• [Problem details]: Return, word for word, only the lines of the data below that lie between the line with "Table 15: Adjacent" and the line with "17: Key parameter values", those two lines included.

• [Given information]:
.....
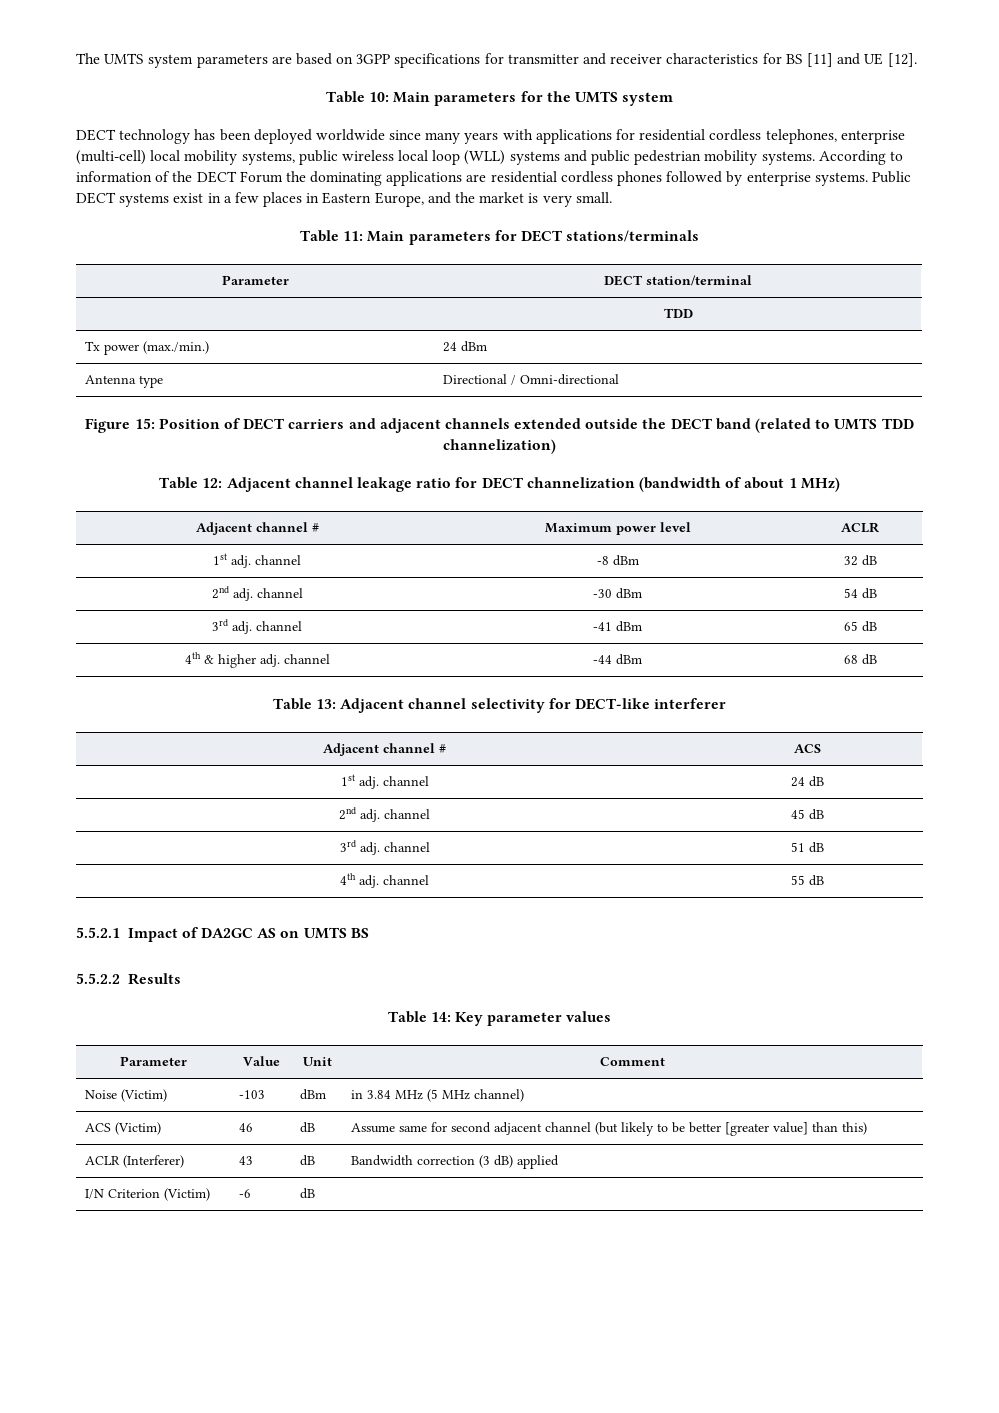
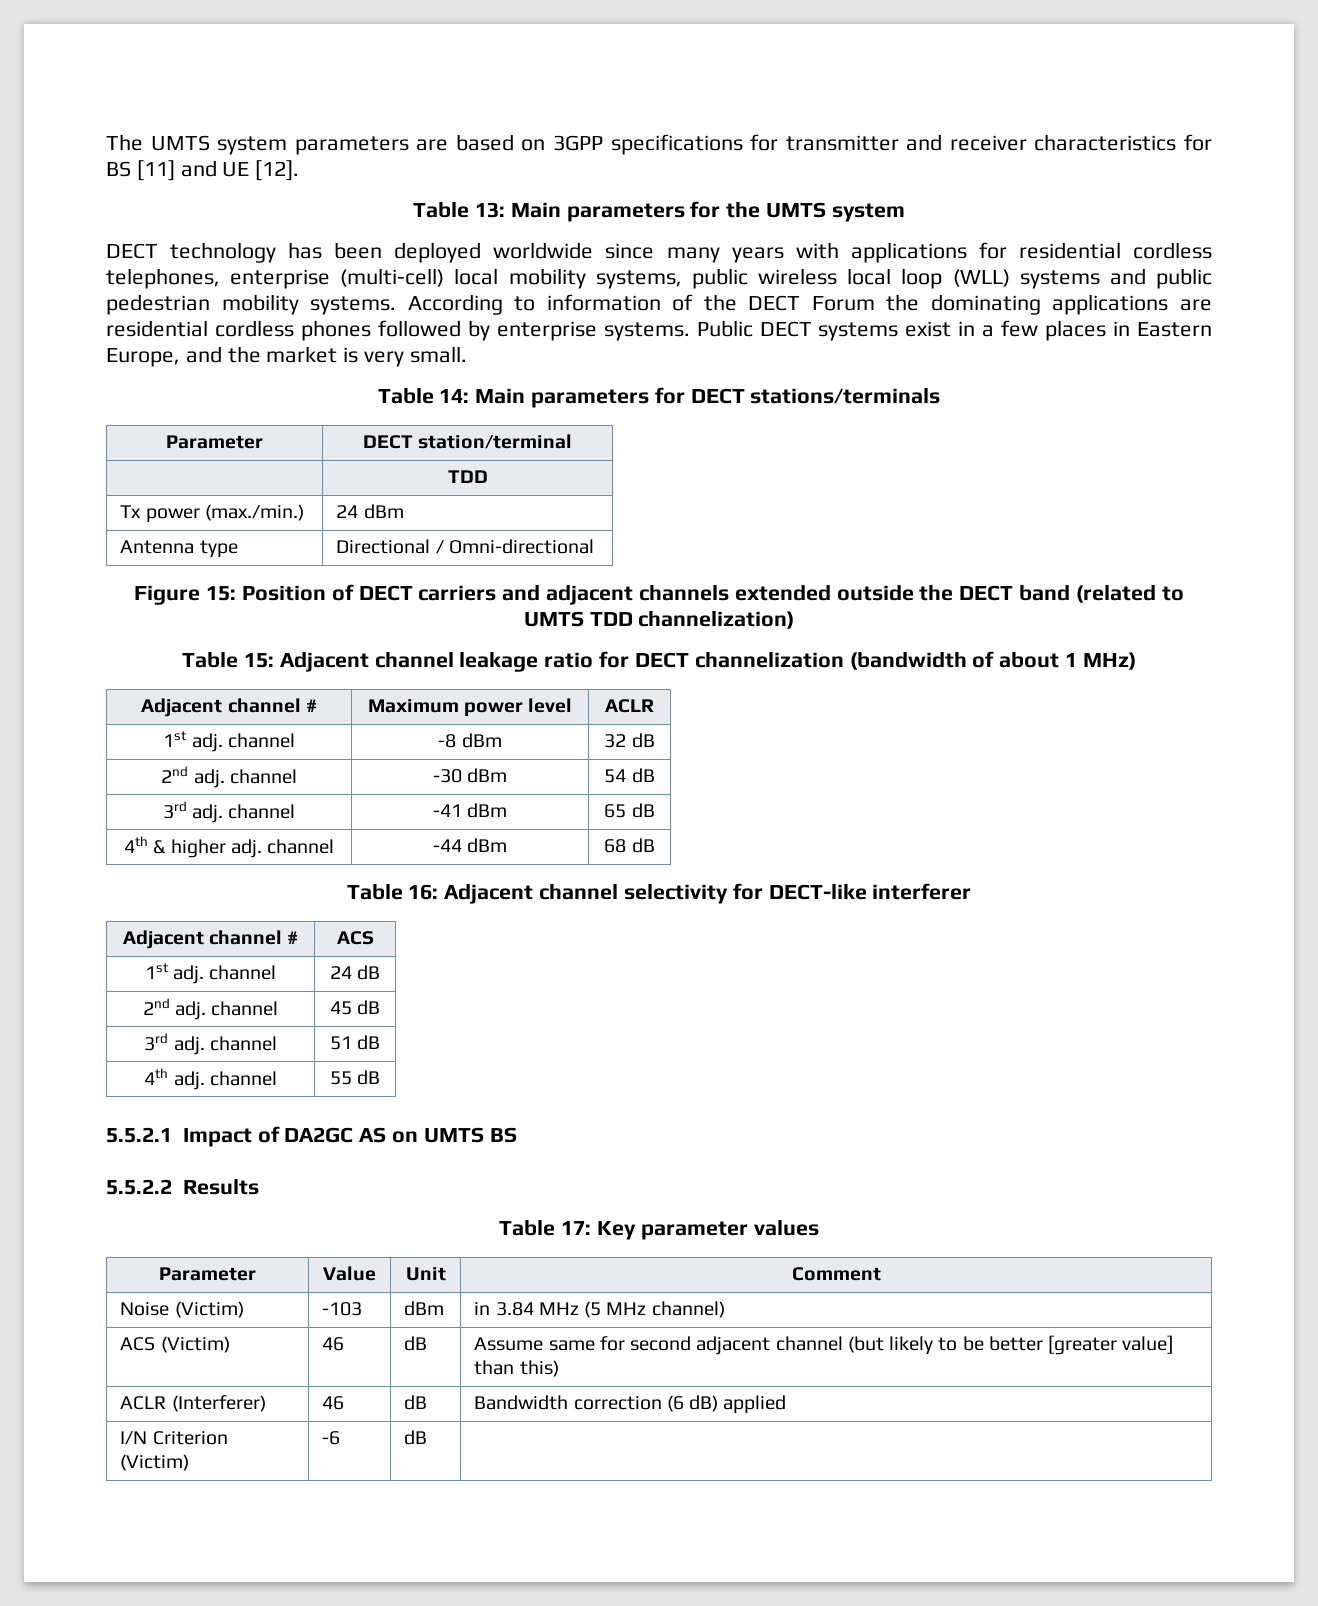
- Table 10: Main parameters for the UMTS system
+ Table 13: Main parameters for the UMTS system
- Table 11: Main parameters for DECT stations/terminals
+ Table 14: Main parameters for DECT stations/terminals
- Table 12: Adjacent channel leakage ratio for DECT channelization (bandwidth of about 1 MHz)
+ Table 15: Adjacent channel leakage ratio for DECT channelization (bandwidth of about 1 MHz)
- Table 13: Adjacent channel selectivity for DECT-like interferer
+ Table 16: Adjacent channel selectivity for DECT-like interferer
- Table 14: Key parameter values
+ Table 17: Key parameter values
- ACLR (Interferer) | 43 | dB | Bandwidth correction (3 dB) applied
+ ACLR (Interferer) | 46 | dB | Bandwidth correction (6 dB) applied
.....
• [Solution]:
+ Table 15: Adjacent channel leakage ratio for DECT channelization (bandwidth of about 1 MHz)
- Table 13: Adjacent channel selectivity for DECT-like interferer
+ Table 16: Adjacent channel selectivity for DECT-like interferer
- Table 14: Key parameter values
+ Table 17: Key parameter values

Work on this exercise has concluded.